» **Exercise goal**
Could you repeat the records below exactly, leaving out any pictures?

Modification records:
BEGIN
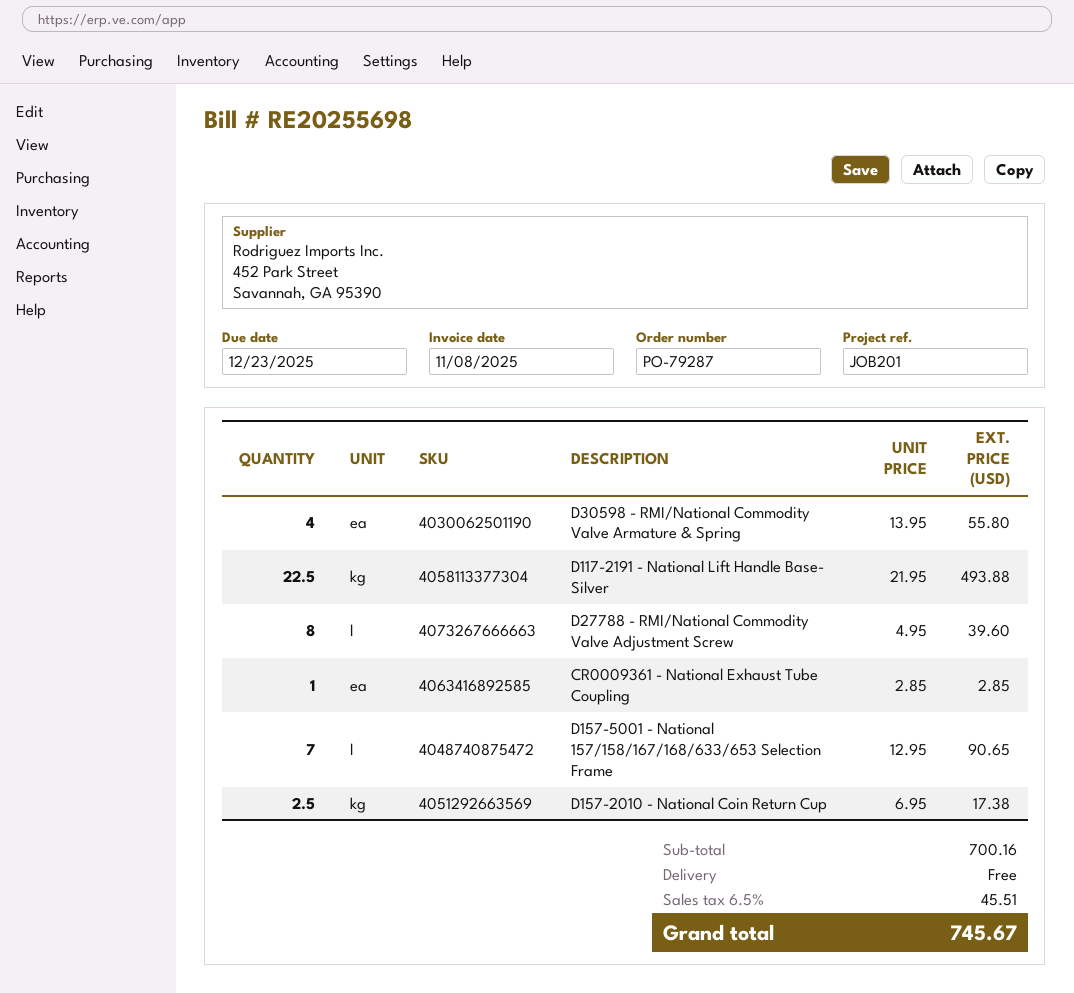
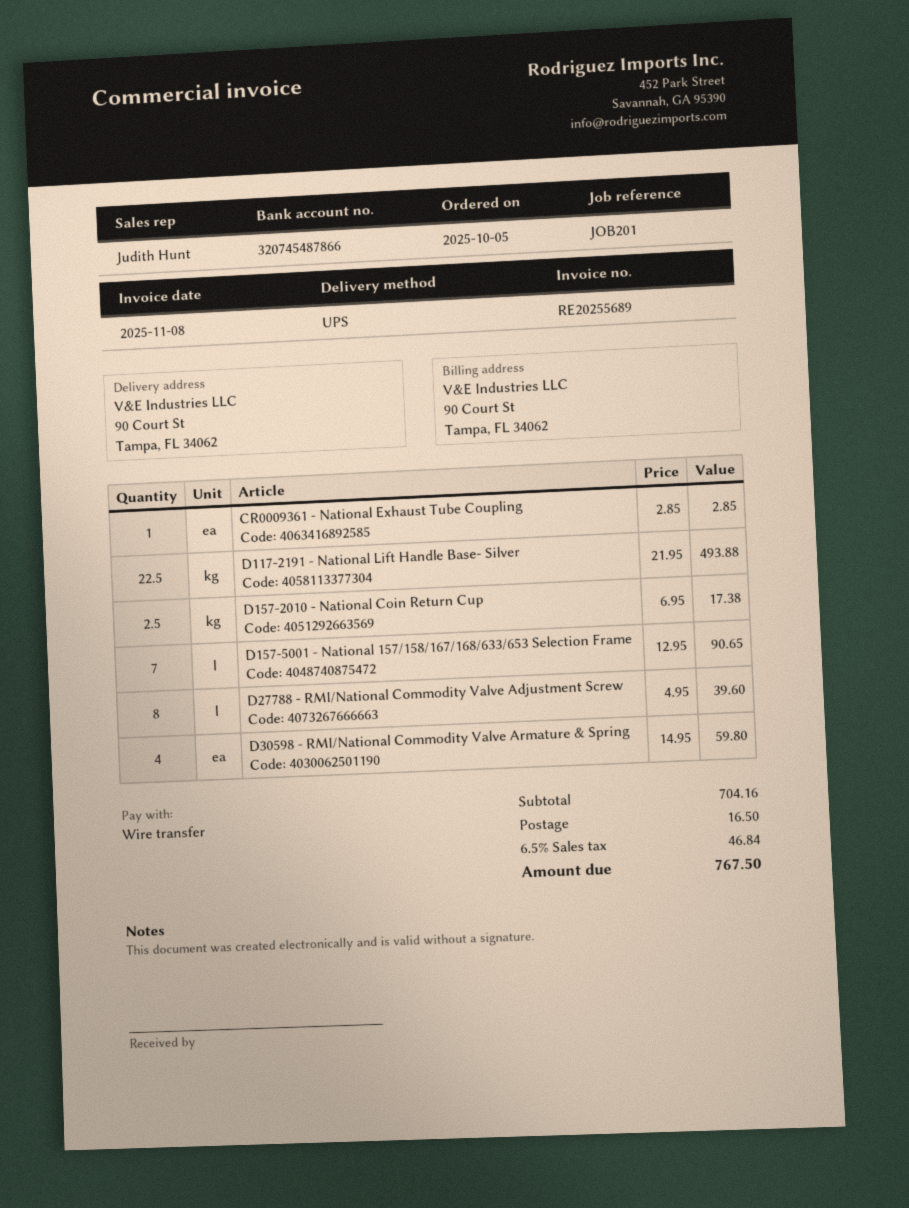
invoice number: RE20255698 -> RE20255689
D30598 - RMI/National Commodity Valve Armature & Spring: 4 x 13.95 = 55.80 -> 4 x 14.95 = 59.80
subtotal: 700.16 -> 704.16
shipping: 0.00 -> 16.50
tax: 6.5% = 45.51 -> 6.5% = 46.84
total: 745.67 -> 767.50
END
» **Finished task**
invoice number: RE20255698 -> RE20255689
D30598 - RMI/National Commodity Valve Armature & Spring: 4 x 13.95 = 55.80 -> 4 x 14.95 = 59.80
subtotal: 700.16 -> 704.16
shipping: 0.00 -> 16.50
tax: 6.5% = 45.51 -> 6.5% = 46.84
total: 745.67 -> 767.50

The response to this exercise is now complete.